# Titanic Survival Part 3: Training Classifiers for Accuracy

In Part 1 of this project I conduct Exploratory Data Analysis (EDA) of the Titanic training data using R. This exploration can be found [here.](http://rpubs.com/BigBangData/512981)

In Part 2 I continue the exploration using Python and building a couple of basic models. This is not intended as the goal of the competition, just an exploration of modeling in Python.

In Part 3 (this notebook) I create a pre-processing pipeline and train several models in Python using the scikit-learn module, and submit my predictions to the competition.


## Pre-Processing

In [1]:
# import modules
import pandas as pd
import numpy as np

# custom pre-processing module
import processing_pipeline as pp  

# load datasets
train_data = pd.read_csv("../input/train.csv")
test_data = pd.read_csv("../input/test.csv")

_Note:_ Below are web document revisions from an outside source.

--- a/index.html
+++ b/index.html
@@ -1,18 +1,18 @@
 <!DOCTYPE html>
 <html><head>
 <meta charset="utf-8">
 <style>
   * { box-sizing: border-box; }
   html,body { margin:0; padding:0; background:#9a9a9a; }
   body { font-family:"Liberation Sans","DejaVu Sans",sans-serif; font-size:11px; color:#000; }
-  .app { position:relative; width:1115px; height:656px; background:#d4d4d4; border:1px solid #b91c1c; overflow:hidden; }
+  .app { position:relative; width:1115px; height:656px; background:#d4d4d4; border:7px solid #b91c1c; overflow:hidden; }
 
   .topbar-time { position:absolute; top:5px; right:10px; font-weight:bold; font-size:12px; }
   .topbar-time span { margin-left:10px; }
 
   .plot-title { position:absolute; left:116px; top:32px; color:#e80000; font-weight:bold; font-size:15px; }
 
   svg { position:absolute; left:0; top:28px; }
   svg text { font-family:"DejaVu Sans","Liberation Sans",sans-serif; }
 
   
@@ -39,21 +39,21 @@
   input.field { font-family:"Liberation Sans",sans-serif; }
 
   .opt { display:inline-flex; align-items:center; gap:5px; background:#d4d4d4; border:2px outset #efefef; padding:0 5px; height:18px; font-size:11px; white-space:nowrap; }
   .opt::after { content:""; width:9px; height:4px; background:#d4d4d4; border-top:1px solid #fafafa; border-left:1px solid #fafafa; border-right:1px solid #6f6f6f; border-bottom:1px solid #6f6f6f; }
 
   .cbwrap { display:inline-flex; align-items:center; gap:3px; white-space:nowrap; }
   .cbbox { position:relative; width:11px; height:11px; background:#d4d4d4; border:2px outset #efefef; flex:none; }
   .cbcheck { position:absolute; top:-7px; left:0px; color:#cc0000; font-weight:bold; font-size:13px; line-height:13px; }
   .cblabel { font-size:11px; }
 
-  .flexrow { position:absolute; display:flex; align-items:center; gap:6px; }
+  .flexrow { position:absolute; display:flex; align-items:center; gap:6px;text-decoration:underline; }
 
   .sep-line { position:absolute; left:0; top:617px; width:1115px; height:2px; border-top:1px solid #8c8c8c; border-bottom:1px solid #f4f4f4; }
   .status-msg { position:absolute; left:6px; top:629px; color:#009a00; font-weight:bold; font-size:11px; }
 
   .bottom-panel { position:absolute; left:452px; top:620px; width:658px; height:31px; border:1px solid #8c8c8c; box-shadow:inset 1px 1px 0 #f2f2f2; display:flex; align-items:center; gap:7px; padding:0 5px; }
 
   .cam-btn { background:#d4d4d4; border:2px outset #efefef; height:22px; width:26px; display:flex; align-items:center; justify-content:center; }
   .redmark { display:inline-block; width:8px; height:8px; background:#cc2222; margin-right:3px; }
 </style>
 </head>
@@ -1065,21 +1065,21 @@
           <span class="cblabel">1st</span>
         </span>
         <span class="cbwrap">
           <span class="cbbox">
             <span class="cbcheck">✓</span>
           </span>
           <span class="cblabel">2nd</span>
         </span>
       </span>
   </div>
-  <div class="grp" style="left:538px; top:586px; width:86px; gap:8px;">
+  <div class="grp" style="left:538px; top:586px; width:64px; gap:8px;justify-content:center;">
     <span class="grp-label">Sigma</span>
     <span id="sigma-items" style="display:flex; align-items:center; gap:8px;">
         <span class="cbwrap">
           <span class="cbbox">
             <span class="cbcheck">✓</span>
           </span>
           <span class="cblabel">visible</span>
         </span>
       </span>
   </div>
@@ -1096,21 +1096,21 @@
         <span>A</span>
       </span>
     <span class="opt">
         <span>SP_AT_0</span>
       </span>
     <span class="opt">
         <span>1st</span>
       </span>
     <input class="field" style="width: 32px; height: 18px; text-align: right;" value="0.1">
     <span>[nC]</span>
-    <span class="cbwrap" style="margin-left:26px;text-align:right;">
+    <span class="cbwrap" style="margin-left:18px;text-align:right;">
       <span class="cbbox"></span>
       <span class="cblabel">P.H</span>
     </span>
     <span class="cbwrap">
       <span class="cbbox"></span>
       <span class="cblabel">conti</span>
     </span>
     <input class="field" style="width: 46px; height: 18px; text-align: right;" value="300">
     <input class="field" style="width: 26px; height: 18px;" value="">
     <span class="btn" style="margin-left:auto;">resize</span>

# separate target from predictors in training set
survived_labels = train_data['Survived'].copy()
train_data_nolabel = train_data.drop('Survived', axis=1)

# get processed training data and labels
X = pp.process_train(train_data_nolabel)
y = survived_labels.to_numpy()

## Modeling

### Stochastic Gradient Descent

In [2]:
from sklearn.linear_model import SGDClassifier
from sklearn.model_selection import cross_val_score
     
sgd_clf = SGDClassifier(random_state=42)
    
accuracies = cross_val_score(estimator=sgd_clf, X=X, y=y, cv=100)

In [3]:
mn, sd = round(accuracies.mean(),4), round(accuracies.std(),4)
mn, sd

(0.7824, 0.1362)

As seen in the previous notebook, the SDG model is too variable.

### Random Forests

In [4]:
from sklearn.model_selection import cross_val_predict
from sklearn.ensemble import RandomForestClassifier
from sklearn.model_selection import GridSearchCV

In [5]:
grid_param = {
    'n_estimators': [100, 300, 500, 800, 1000],
    'criterion': ['gini', 'entropy'],
    'bootstrap': [True, False]
}

In [6]:
grid_search = GridSearchCV(estimator=RandomForestClassifier(random_state=42),
                           param_grid=grid_param,
                           scoring='accuracy',
                           cv=5,
                           n_jobs=-1)

In [7]:
grid_search.fit(X,y)

GridSearchCV(cv=5, error_score='raise-deprecating',
             estimator=RandomForestClassifier(bootstrap=True, class_weight=None,
                                              criterion='gini', max_depth=None,
                                              max_features='auto',
                                              max_leaf_nodes=None,
                                              min_impurity_decrease=0.0,
                                              min_impurity_split=None,
                                              min_samples_leaf=1,
                                              min_samples_split=2,
                                              min_weight_fraction_leaf=0.0,
                                              n_estimators='warn', n_jobs=None,
                                              oob_score=False, random_state=42,
                                              verbose=0, warm_start=False),
             iid='warn', n_jobs=-1,
             param_grid={'bo

In [8]:
best_parameters = grid_search.best_params_
print(best_parameters)

{'bootstrap': True, 'criterion': 'entropy', 'n_estimators': 300}


In [9]:
best_result = grid_search.best_score_
print(best_result)

0.819304152637486


In [10]:
forest_clf = RandomForestClassifier(bootstrap=True,
                                    criterion='entropy',
                                    n_estimators=300,
                                    random_state=42)

In [11]:
accuracies = cross_val_score(forest_clf, X, y, cv=10)
mn, sd = round(accuracies.mean(),4), round(accuracies.std(),4)
mn, sd

(0.8249, 0.0308)